There’s no doubt that they were used as weapons of war in the United States. If a solider, during the Civil War, couldn’t afford a pair of iron knuckles, he would craft his own out of wood or sometimes out of melted down lead bullets. During World War I, the Army issued “knuckle knives
,” (the forebears of the modern trench knife
) and soldiers used them for hand-to-hand combat when taking trenches on the battlefields of Europe. But Bowie Knives
were used, too, and there’s not nearly the controversy surrounding them, today, as the brass knuckles.
Maybe, some of the reason for the stigma surrounding them is that they have a very long relationship with gang culture. And, folks, I mean a very long relationship. We’re talking about dating back to the 1850s during “The Gangs of New York” heyday. When they went to “war” with each other, in Hell’s Kitchen or Five Points (slums of Manhattan), knuckledusters were used, along with pitchforks, axes and brickbats.
The use of brass knuckles by gangs in New York continued through the Twentieth Century with the Italian crime families and with the “Greasers,” who also preferred stiletto knives
. In fact, the stiletto became a symbol of delinquent youths in the 1950s and was banned in 1954 in New York.

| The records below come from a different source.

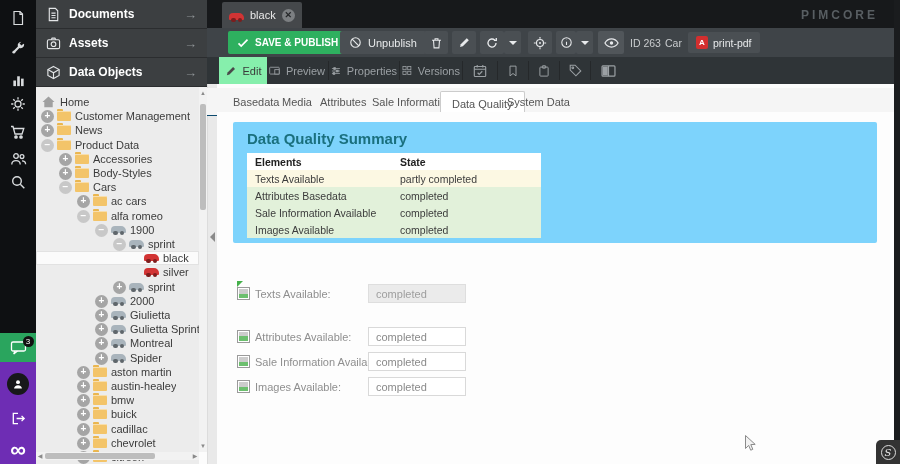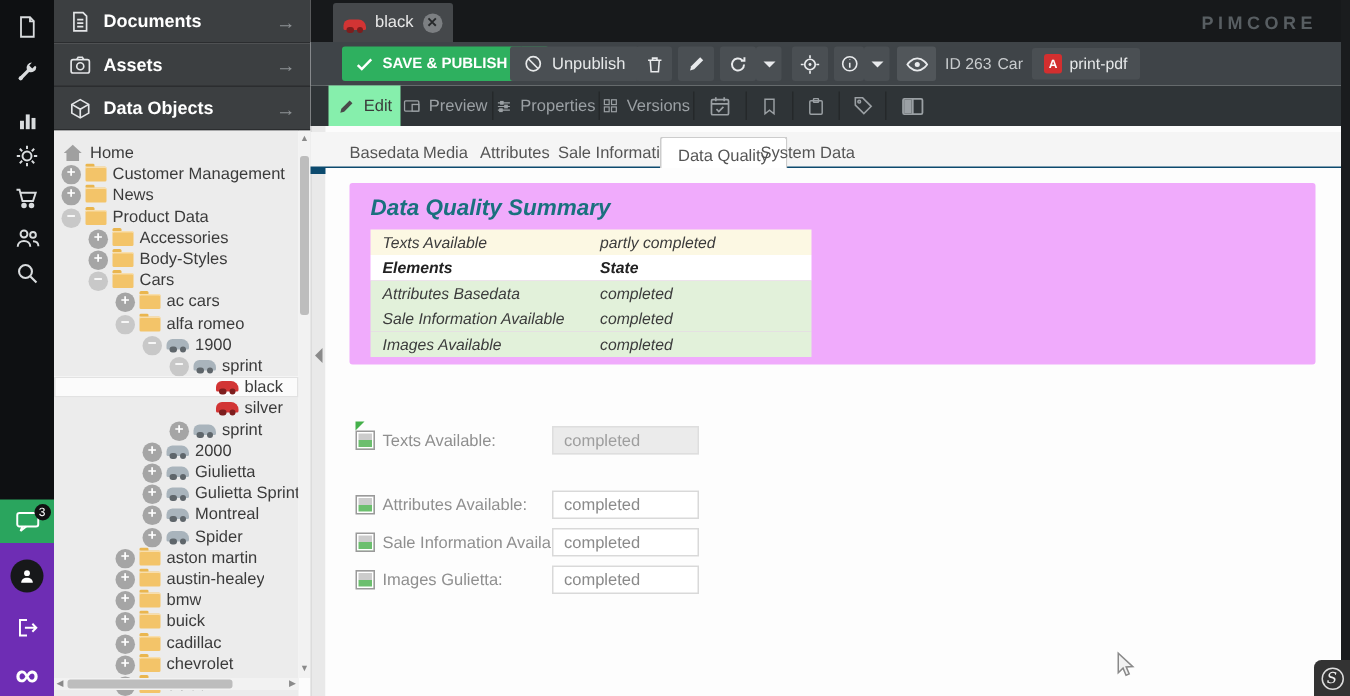--- a/index.html
+++ b/index.html
@@ -72,7 +72,7 @@
   .rsep{position:absolute;top:4px;width:1px;height:19px;background:#25282a;}
 
   
-  .subtabs{position:absolute;left:207px;top:88px;width:687px;height:28px;background:#f5f5f5;border-bottom:5px solid #0c4a6e;}
+  .subtabs{position:absolute;left:207px;top:88px;width:687px;height:28px;background:#f5f5f5;border-bottom:1px solid #0c4a6e;}
   .stab{position:absolute;top:8px;font-size:11px;color:#555;}
   .stab.active{top:3px;height:25px;background:#fff;border:1px solid #ccc;border-bottom:none;border-radius:2px 2px 0 0;display:flex;align-items:center;padding:0 11px;}
 

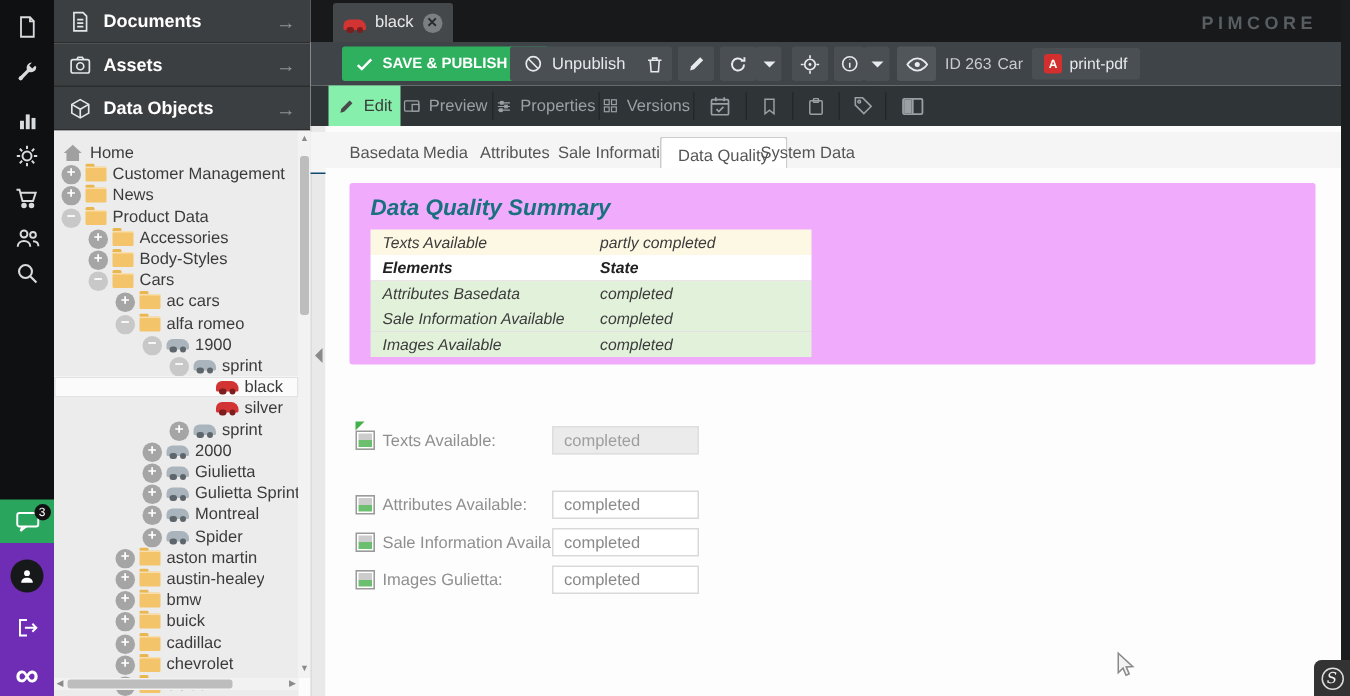--- a/index.html
+++ b/index.html
@@ -78,7 +78,7 @@
 
   
   .content{position:absolute;left:217px;top:112px;width:677px;height:352px;background:#fdfdfd;}
-  .bluepanel{position:absolute;left:233px;top:122px;width:644px;height:121px;background:#f0abfc;border-radius:2px;font-style:italic;}
+  .bluepanel{position:absolute;left:233px;top:122px;width:644px;height:121px;background:#7dd3fc;border-radius:2px;}
   .bptitle{position:absolute;left:14px;top:8px;font-size:15px;font-weight:bold;color:#1a707e;}
   .stable{position:absolute;left:14px;top:31px;width:294px;}
   .srow{display:flex;height:17px;align-items:center;font-size:10.5px;color:#3c3c3c;}

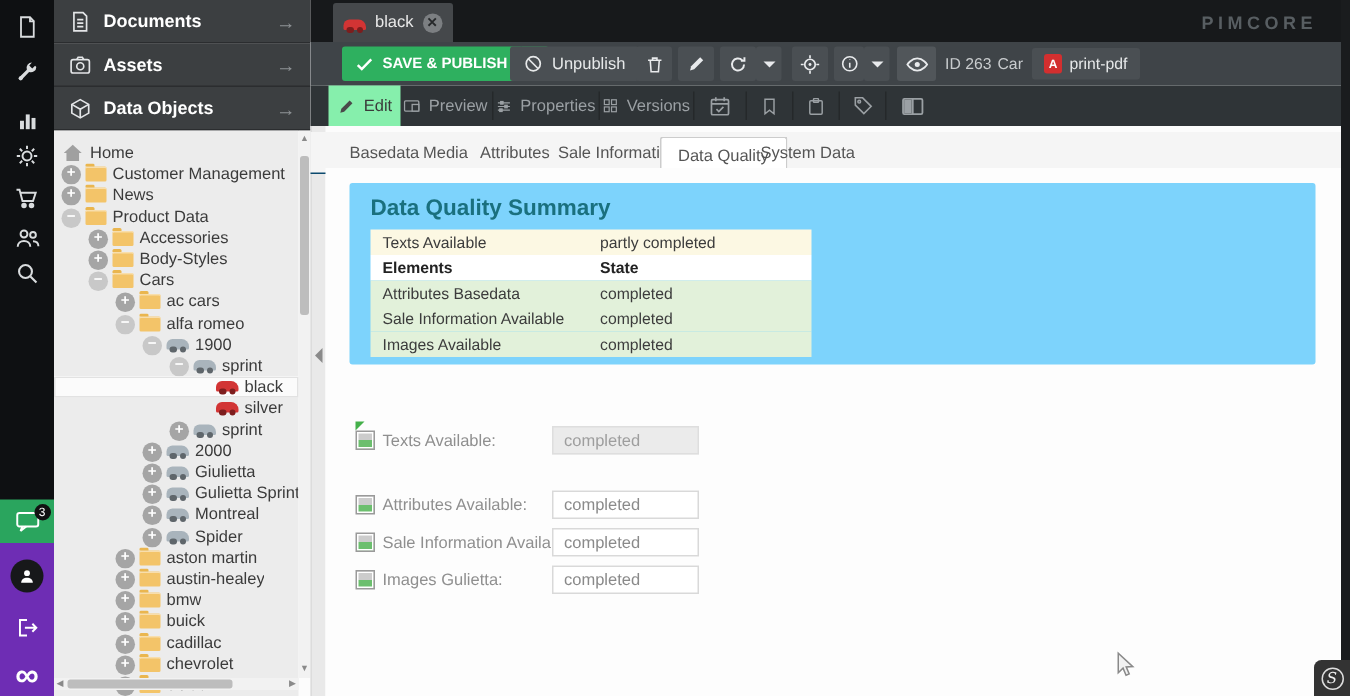--- a/index.html
+++ b/index.html
@@ -538,13 +538,13 @@
   <div class="bluepanel">
     <div class="bptitle">Data Quality Summary</div>
     <div class="stable">
+      <div class="srow hdr">
+        <span class="c1">Elements</span>
+        <span class="c2">State</span>
+      </div>
       <div class="srow ry">
         <span class="c1">Texts Available</span>
         <span class="c2">partly completed</span>
-      </div>
-      <div class="srow hdr">
-        <span class="c1">Elements</span>
-        <span class="c2">State</span>
       </div>
       <div class="srow rg">
         <span class="c1">Attributes Basedata</span>

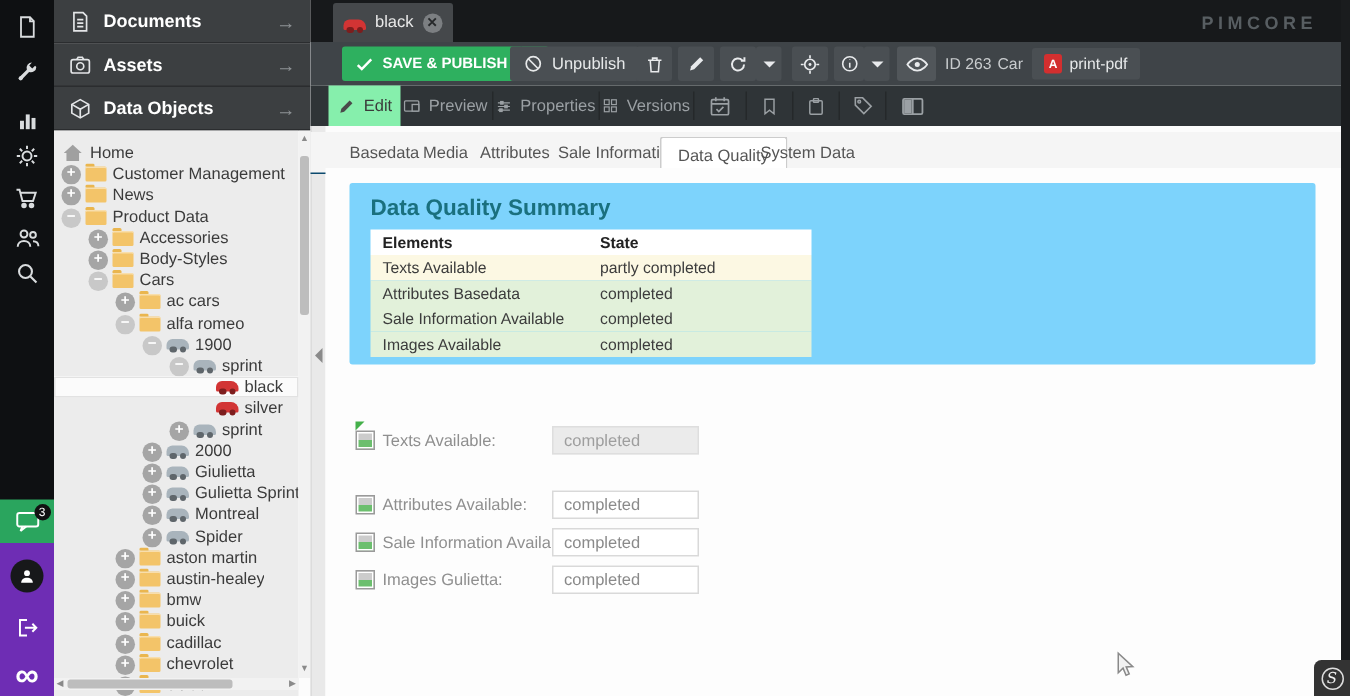--- a/index.html
+++ b/index.html
@@ -583,7 +583,7 @@
 
   <div class="frow" style="top:377px">
     <span class="calc"></span>
-    <span>Images Gulietta:</span>
+    <span>Images Available:</span>
   </div>
   <input class="fin" style="top: 377px;" readonly="" value="completed">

Although, I don’t think metal knuckles were a symbol of delinquent youth in the early part of the Twentieth Century, they were still illegal in New York State as far back as 1909. Obviously, this didn’t dampen their appeal with gangs then or now.

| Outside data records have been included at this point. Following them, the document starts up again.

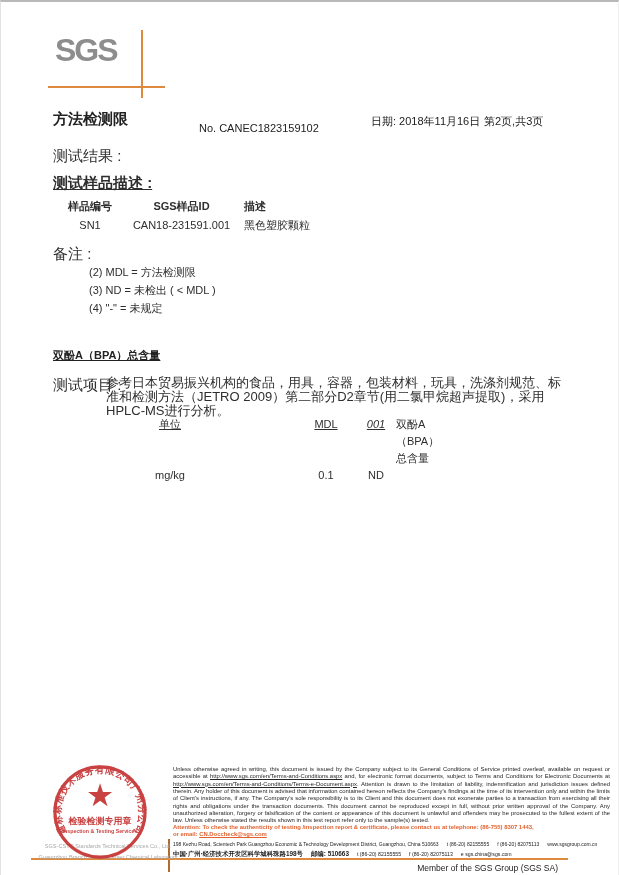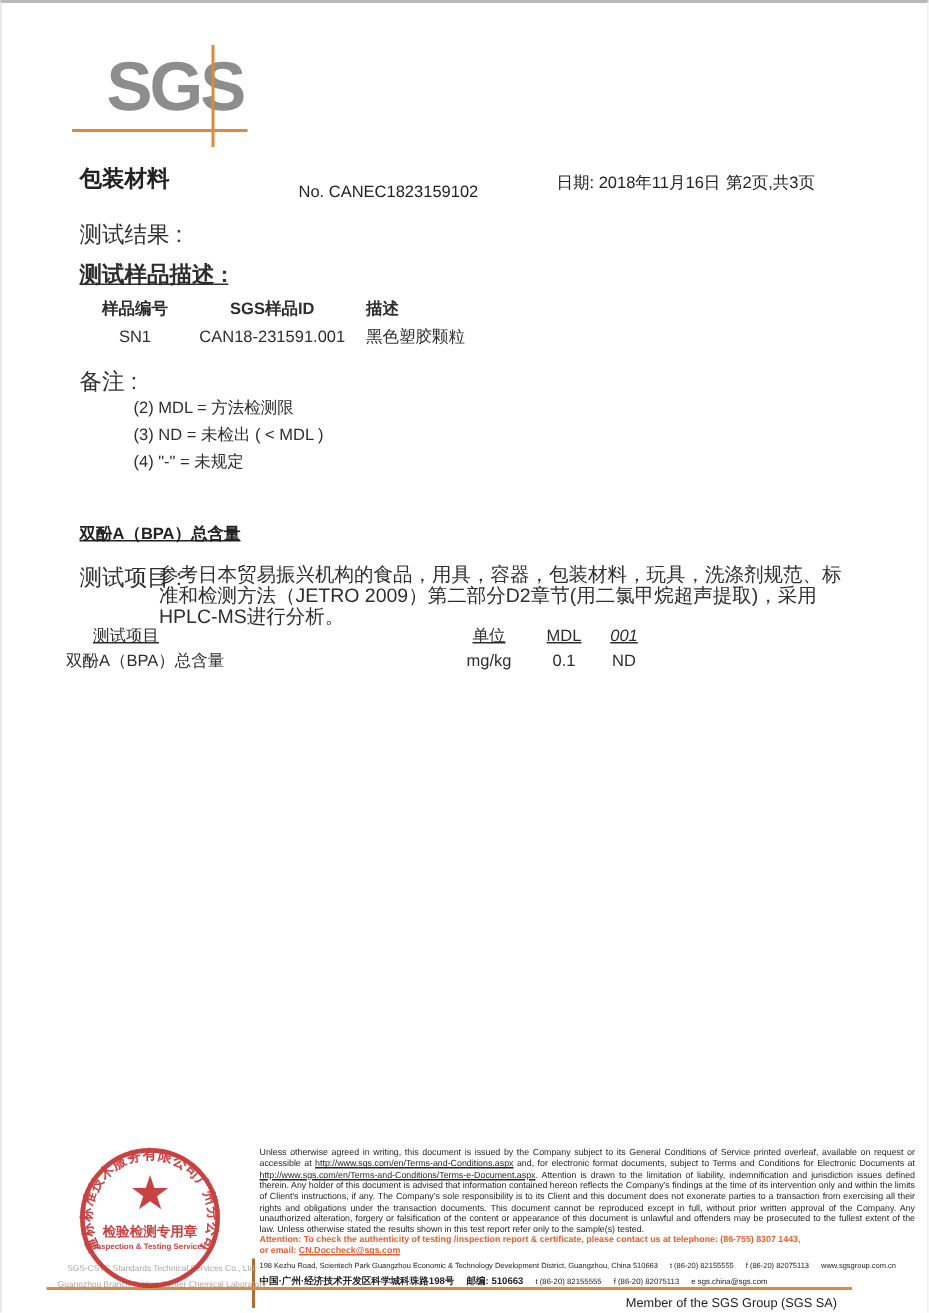--- a/index.html
+++ b/index.html
@@ -12,7 +12,7 @@
   .abs { position:absolute; }
 
   
-  .sgs-logo { left:54px; top:32px; font-size:46px; font-weight:bold; color:#8d8d8d; letter-spacing:-2px; line-height:1;margin-left:16px; }
+  .sgs-logo { left:54px; top:32px; font-size:32px; font-weight:bold; color:#8d8d8d; letter-spacing:-2px; line-height:1; }
   .logo-vline { left:140px; top:28px; width:2px; height:68px; background:#dd8a3e; }
   .logo-hline { left:47px; top:84px; width:117px; height:2px; background:#dd8a3e; }
 

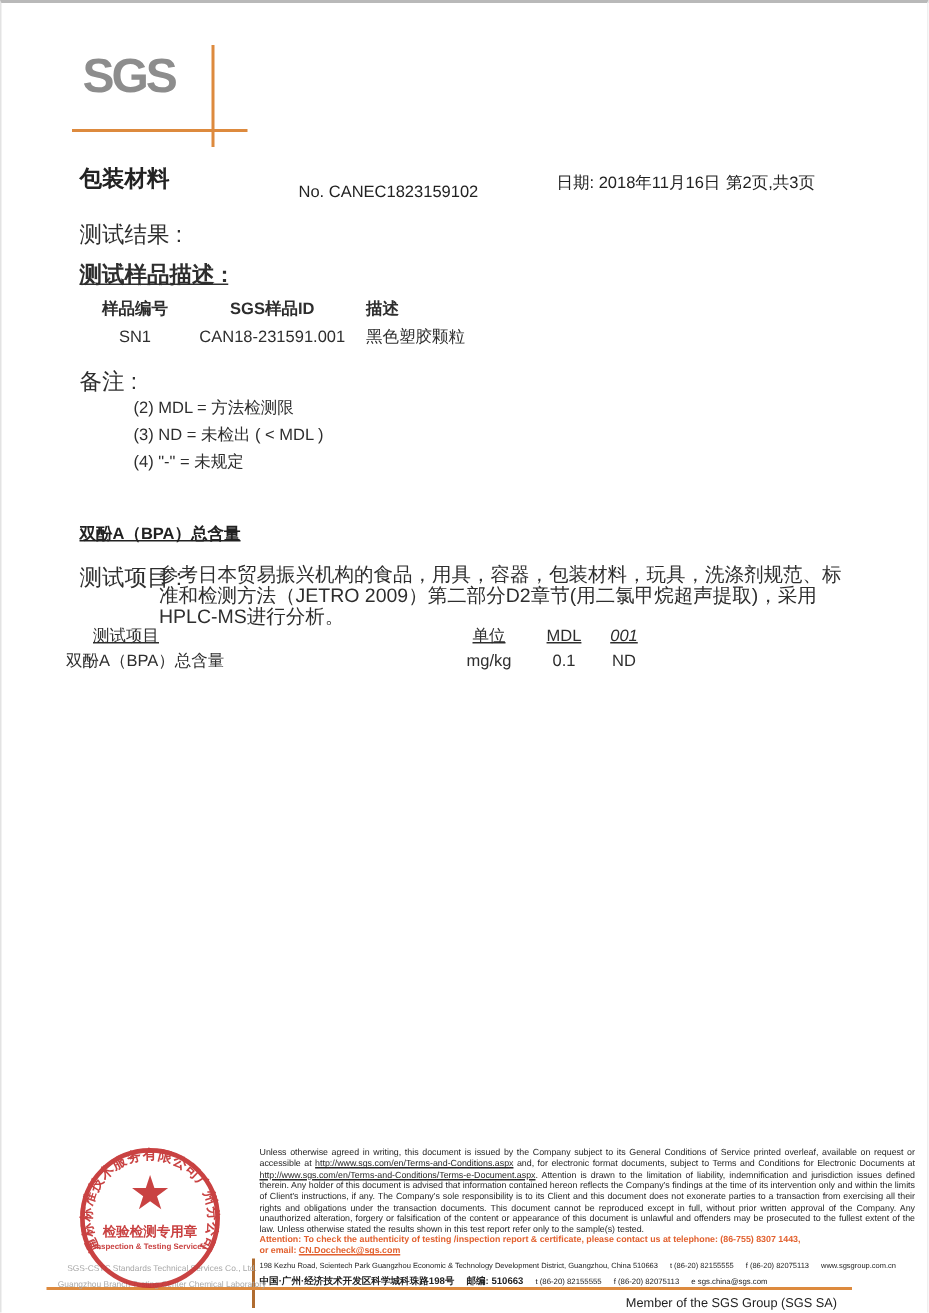--- a/index.html
+++ b/index.html
@@ -70,7 +70,7 @@
 <div class="abs logo-vline"></div>
 <div class="abs logo-hline"></div>
 
-<div class="abs report-title">包装材料</div>
+<div class="abs report-title">方法检测限</div>
 <div class="abs report-no">No. CANEC1823159102</div>
 <div class="abs report-date">日期: 2018年11月16日</div>
 <div class="abs page-ind">第2页,共3页</div>

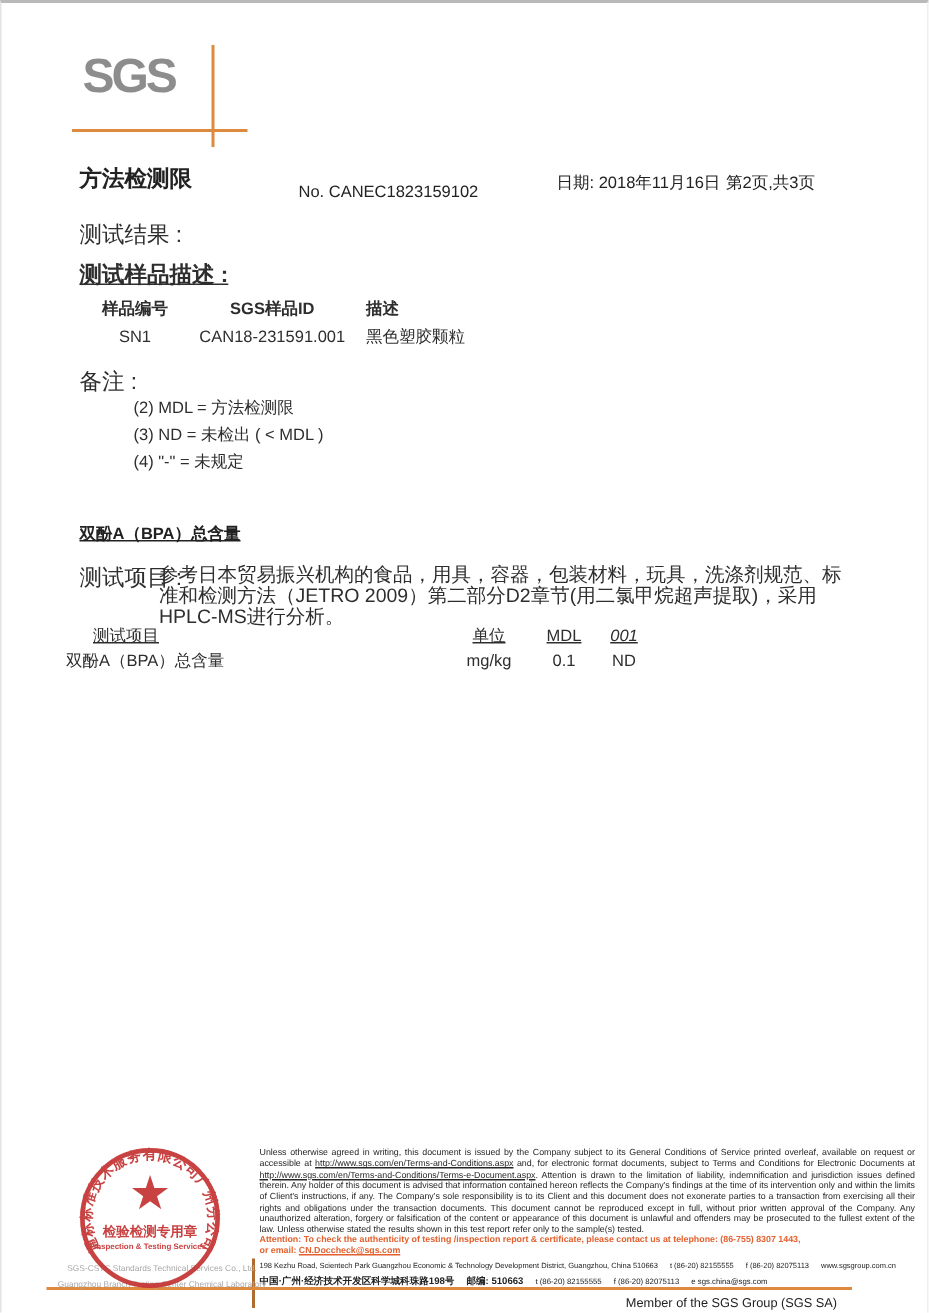--- a/index.html
+++ b/index.html
@@ -99,7 +99,6 @@
 <div class="abs method-text">参考日本贸易振兴机构的食品，用具，容器，包装材料，玩具，洗涤剂规范、标准和检测方法（JETRO 2009）第二部分D2章节(用二氯甲烷超声提取)，采用HPLC-MS进行分析。</div>
 
 <div class="abs test-table">
-  <span class="hd item-hd">测试项目</span>
   <span class="hd num">单位</span>
   <span class="hd num">MDL</span>
   <span class="hd num i001">001</span>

Today, brass knuckles are still a favorite of motorcycle “clubs”, Mafia members and thugs, who are “living the Gangsta Life.” Some of the appeal is probably because of the nod they have gotten from Hollywood, over the years, in films, like “From Russia With Love,” “Constantine,” “The Expendables,” and “Lawless.” In a weird way, they’ve been given fashion accessory status in and out of the “gang community.” You see them as rings, necklaces, belt buckles, cell phone cases and even as heels for women’s high-heeled shoes.
But folks, what it still boils down to is that somehow a specifically shaped hunk of metal (whether made of iron, lead, brass or platinum) has been given a “weight” in our society that just seems rather ridiculous in the grand scheme of things. Just sayin’.